The genetic sequence of DNA contains the A's, T's, G's and C's. Most of the sequence is the same from individual to individual, but there are instances where single letters in the sequence differ in individuals. These singles letter differences are known as SNPs, or single nucleotide polymorphisms.

SNPs form the basis for genotyping. Genotyping is a means of using scientific methods to determine the genotype of an individual. We look for letter patterns that can be traced to traits.

GENETICS AND YOU  

We use genetic code differences as markers for DNA that could affect your health. Identifying and tracking genetic variations (SNPs) aids the development of more effective medicines and medical treatments. [Show Pathway research imagery]

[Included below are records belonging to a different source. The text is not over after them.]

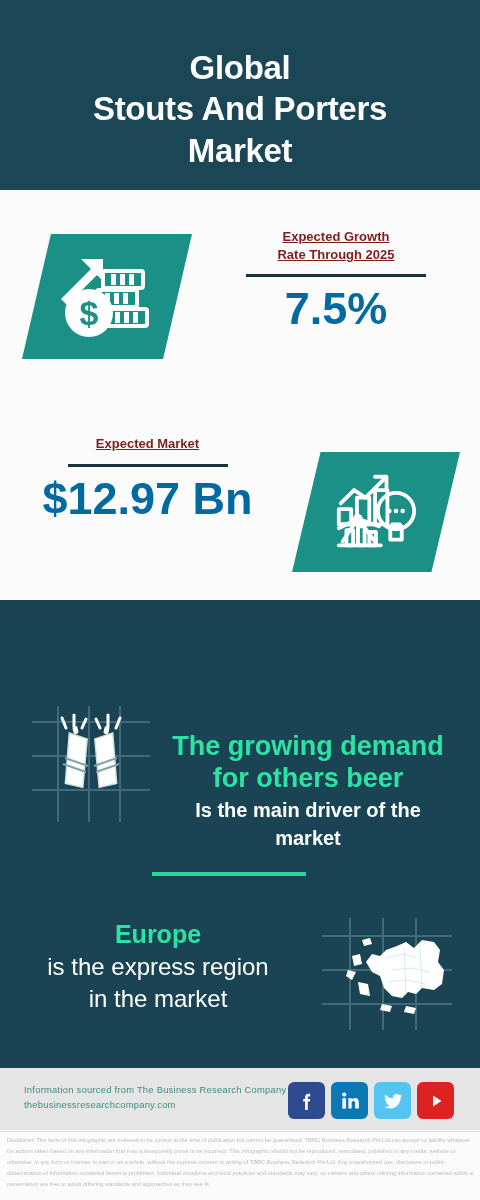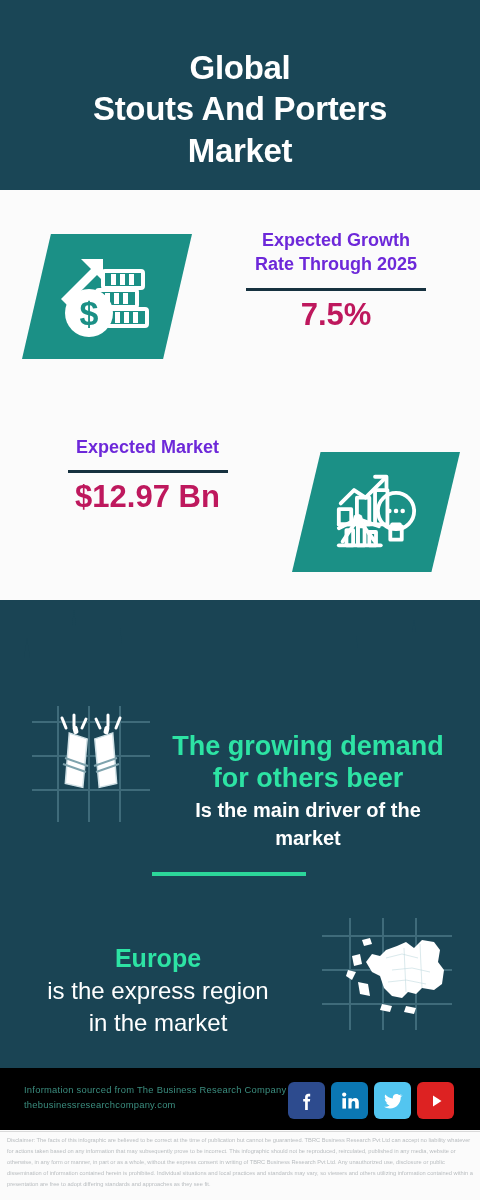--- a/index.html
+++ b/index.html
@@ -39,24 +39,24 @@
     clip-path: polygon(17% 0%, 100% 0%, 83% 100%, 0% 100%);
   }
   .para.p2 {
     left:292px; top:452px; width:168px; height:120px;
     clip-path: polygon(17% 0%, 100% 0%, 83% 100%, 0% 100%);
   }
   .para svg { display:block; }
 
   .stat-txt { position:absolute; text-align:center; }
   .stat-txt .lbl {
-    color:#6d28d9; font-weight:bold; font-size:18px; line-height:1.35;
+    color:#7f1d1d; font-weight:bold; font-size:13px; line-height:1.35;text-decoration:underline;
   }
   .rule { height:3px; background:#16313f; margin:11px auto 8px auto; }
-  .stat-txt .val { color:#be185d; font-weight:bold; font-size:31px; line-height:1.05; }
+  .stat-txt .val { color:#0369a1; font-weight:bold; font-size:45px; line-height:1.05; }
 
   .s1 { left:205px; top:228px; width:262px; }
   .s1 .rule { width:180px; }
   .s2 { left:20px; top:435px; width:255px; }
   .s2 .rule { width:160px; }
 
   
   .dark {
     position:absolute; left:0; top:600px; width:480px; height:468px;
     background:#1a4454;
@@ -78,26 +78,26 @@
   .blk .sub {
     color:#ffffff; font-weight:bold; font-size:20px; line-height:1.25; margin-top:3px;
   }
   .b1 { left:152px; top:716px; width:312px;margin-top:15px; }
 
   .greenrule {
     position:absolute; left:152px; top:872px; width:154px; height:4px; background:#2cd69a;
   }
 
   .b2 { left:8px; top:920px; width:300px; }
-  .b2 .hl { font-size:25px;margin-top:24px; }
+  .b2 .hl { font-size:25px; }
   .b2 .sub { font-weight:normal; font-size:24px; line-height:1.3; margin-top:1px; }
 
   
   .footer {
-    position:absolute; left:0; top:1068px; width:480px; height:62px; background:#000000;
+    position:absolute; left:0; top:1068px; width:480px; height:62px; background:#e5e5e5;
   }
   .src {
     position:absolute; left:24px; top:15px; width:270px;
     color:#3b8d7f; font-size:9.4px; line-height:1.55; letter-spacing:0.25px;
   }
   .socials { position:absolute; left:288px; top:1082px; display:flex; gap:6px; }
   .sico { width:37px; height:37px; border-radius:6px; display:flex; align-items:center; justify-content:center; }
   .sico svg { display:block; }
   .fb { background:#2d4b8e; }
   .li { background:#0b77b3; }

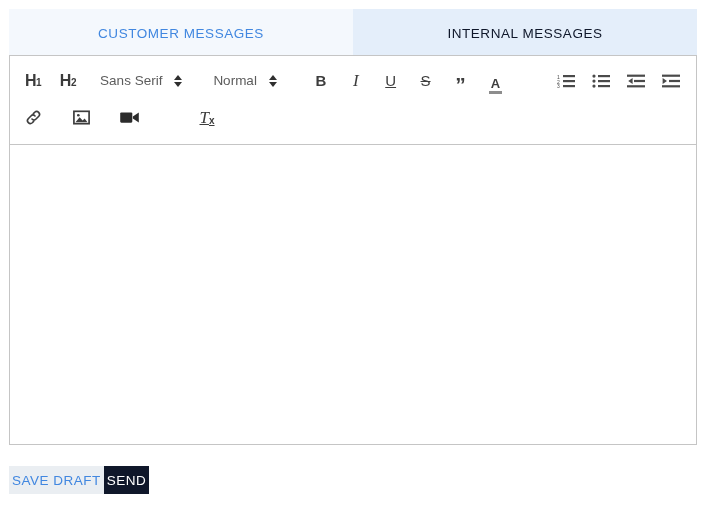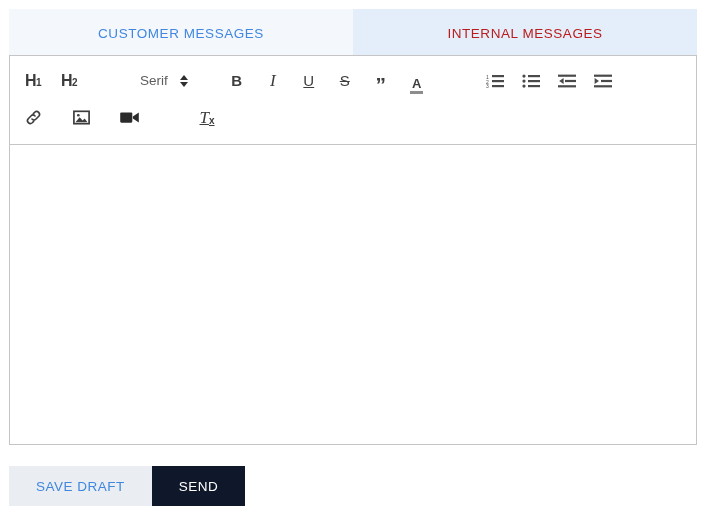--- a/index.html
+++ b/index.html
@@ -32,21 +32,21 @@
     display: flex;
     align-items: stretch;
   }
   .tab {
     flex: 1 1 0;
     display: flex;
     align-items: center;
     justify-content: center;
     font-size: 13.5px;
     letter-spacing: 0.55px;
-    color: #b91c1c;
+    color: #0f172a;
     text-transform: uppercase;
     cursor: pointer;
     position: relative;
     user-select: none;
     background: transparent;
   }
   .tab.active {
     color: #4187e0;
     background: #f4f8fd;
   }
@@ -209,27 +209,27 @@
   
   .footer {
     position: absolute;
     left: 9px;
     top: 466px;
     display: flex;
     align-items: stretch;
   }
   .btn {
     border: none;
-    height: 40px;
+    height: 28px;
     font-family: "Liberation Sans", sans-serif;
     font-size: 13.5px;
     letter-spacing: 0.5px;
     text-transform: uppercase;
     cursor: pointer;
-    padding: 0 27px;
+    padding: 0 3px;
     display: inline-flex;
     align-items: center;
     justify-content: center;
   }
   .btn-secondary {
     background: #eaeef2;
     color: #4187e0;
   }
   .btn-primary {
     background: #0f172a;
@@ -265,25 +265,32 @@
 
         <div class="tb-gap-sm"></div>
 
         <div class="tb-btn h-btn">
           <span>H</span>
             <sub>2</sub>
         </div>
 
         <div class="tb-gap-md"></div>
 
+        <div class="picker">
+          <span class="picker-label">Sans Serif</span>
+          <span class="updown">
+            <i class="up"></i>
+              <i class="dn"></i>
+          </span>
+        </div>
 
         <div class="tb-gap-lg"></div>
 
         <div class="picker">
-          <span class="picker-label">Serif</span>
+          <span class="picker-label">Normal</span>
           <span class="updown">
             <i class="up"></i>
               <i class="dn"></i>
           </span>
         </div>
 
         <div class="tb-gap-lg"></div>
 
         <div class="tb-btn fmt">
           <span>B</span>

Genetic and environmental factors contribute to determine risk for disease. If a disease runs in your family, you are more likely to have the disease than someone who does not have that same history of disease in their family. The likelihood of disease does not mean you will get the disease, it just means you are at risk for the disease. You can learn how to protect yourself.

Illnesses or diseases caused by abnormalities in genes or chromosomes are referred to as genetic disorders. Genetic disorders can be dominant, recessive, or complex. [Show Pathway research imagery]

A recessive genetic disorder appears only in patients who have received two copies of a mutant gene, one from each parent.

A dominant genetic disorder almost always results in a specific physical characteristic, for example, a disease, even though the patient's genome possesses only one copy.

Complex genetic disorders involve more than one gene, and the genes interact with each other and/or with one or more aspects of the outside world - for example a virus or some component of diet - to produce disease.